A: Fractured teeth are actually fairly common in dogs and cats. Many times I find them on a routine examination and the owners have never noticed them.
The pet may not have noticeable signs of pain but generally the tooth is painful. When the tooth is probed the pet may cry, wince, or the jaw may chatter.
Dogs are very good at chewing on the other side of the mouth or just gulping their food. Sometimes a dog quits playing with its toys or looses his interest in chewing on chew toys.
When the tooth is treated and the pain goes away, many owners report that their dog is acting like a puppy again!
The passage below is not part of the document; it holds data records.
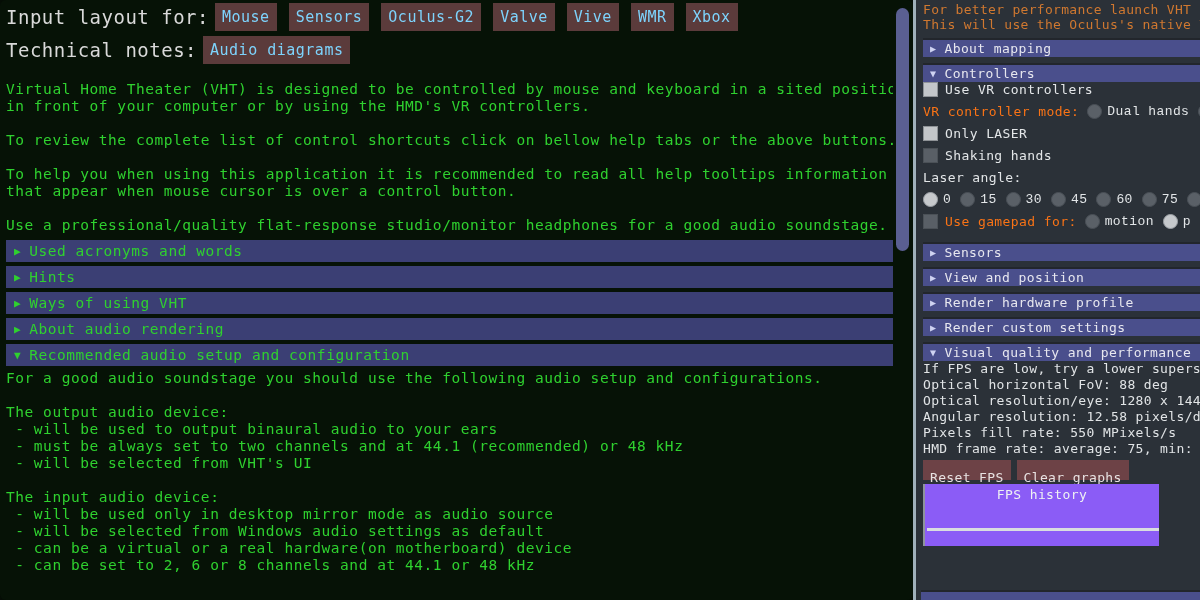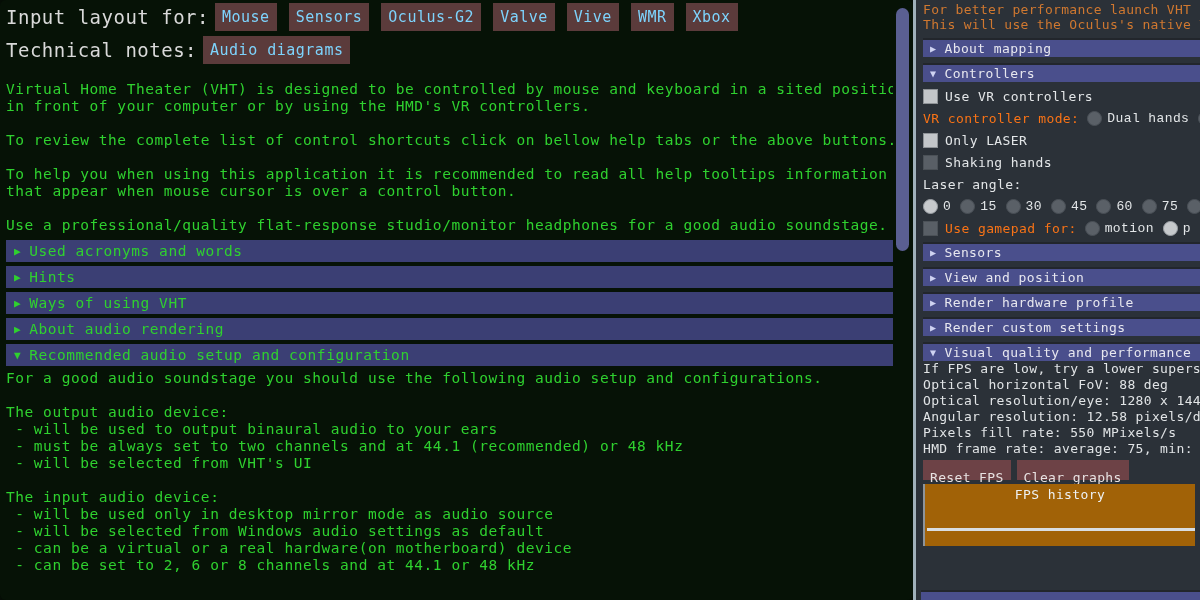--- a/index.html
+++ b/index.html
@@ -132,7 +132,7 @@
     color: #cfd3f2; font-size: 10px; margin-right: 8px; line-height: 1;
   }
   .row {
-    display: flex; align-items: flex-end;
+    display: flex; align-items: flex-start;
     height: 22px;
     padding-left: 5px;
     color: #e3e6e8;

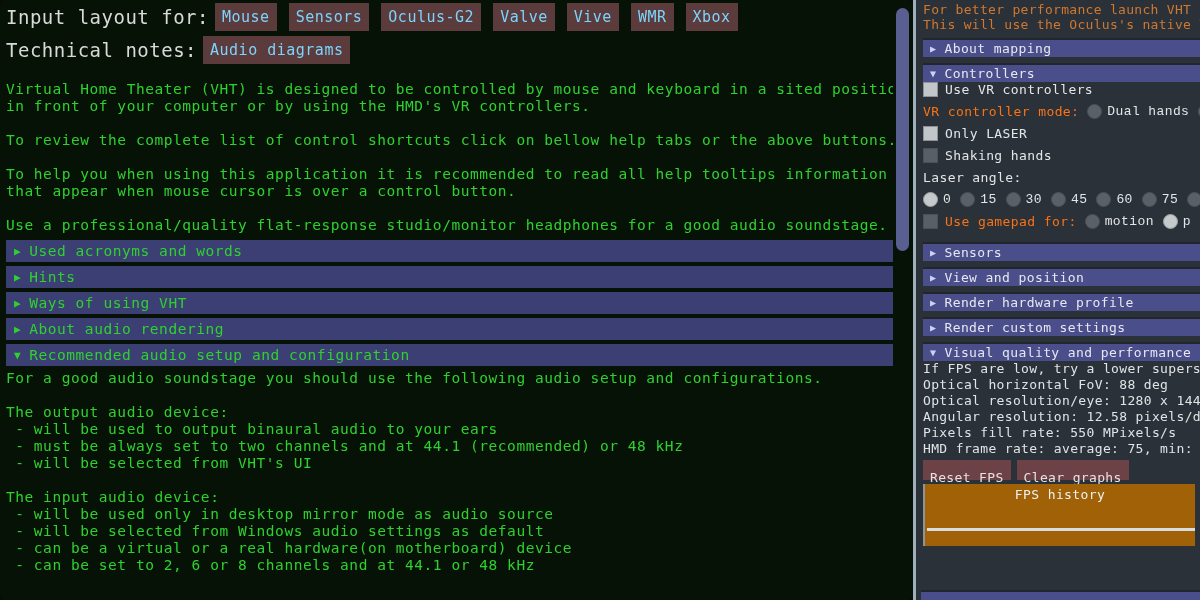--- a/index.html
+++ b/index.html
@@ -175,8 +175,8 @@
   #fps-graph {
     position: relative;
     margin: 4px 0 0 5px;
-    width: 272px; height: 62px;
-    background: #a16207;
+    width: 236px; height: 62px;
+    background: #8b5cf6;
     border-left: 2px solid #8e949a;
   }
   #fps-graph .glabel {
Treated dogs often become more active and playful.
There are different options for treatment depending on the type of fracture and the tooth that was fractured. Your veterinarian will need to evaluate the tooth and your dog’s overall heath to assess what needs to be done next. A fractured tooth should be seen immediately and treatment options can be discussed. Dental X-rays are very important to determine the best treatment course.
The tooth may need to be extracted depending on the way it was fractured. Many times the tooth can be saved but it could require a root canal procedure or a vital pulpotomy with pulp capping. These are more specialized procedures and not all veterinarians are trained to perform them. Some veterinarians have special training in dental procedures and have the proper equipment and skills to do this kind of treatment.
Make sure that X-rays are taken before and after treatment as even fractures that appear simple can have tooth roots that may have been driven into a sinus cavity by the force of the impact when the accident happened. Other teeth in the mouth may also have fractures that are not always visible without an X-ray. You may need a referral to a veterinary dental specialist in your area.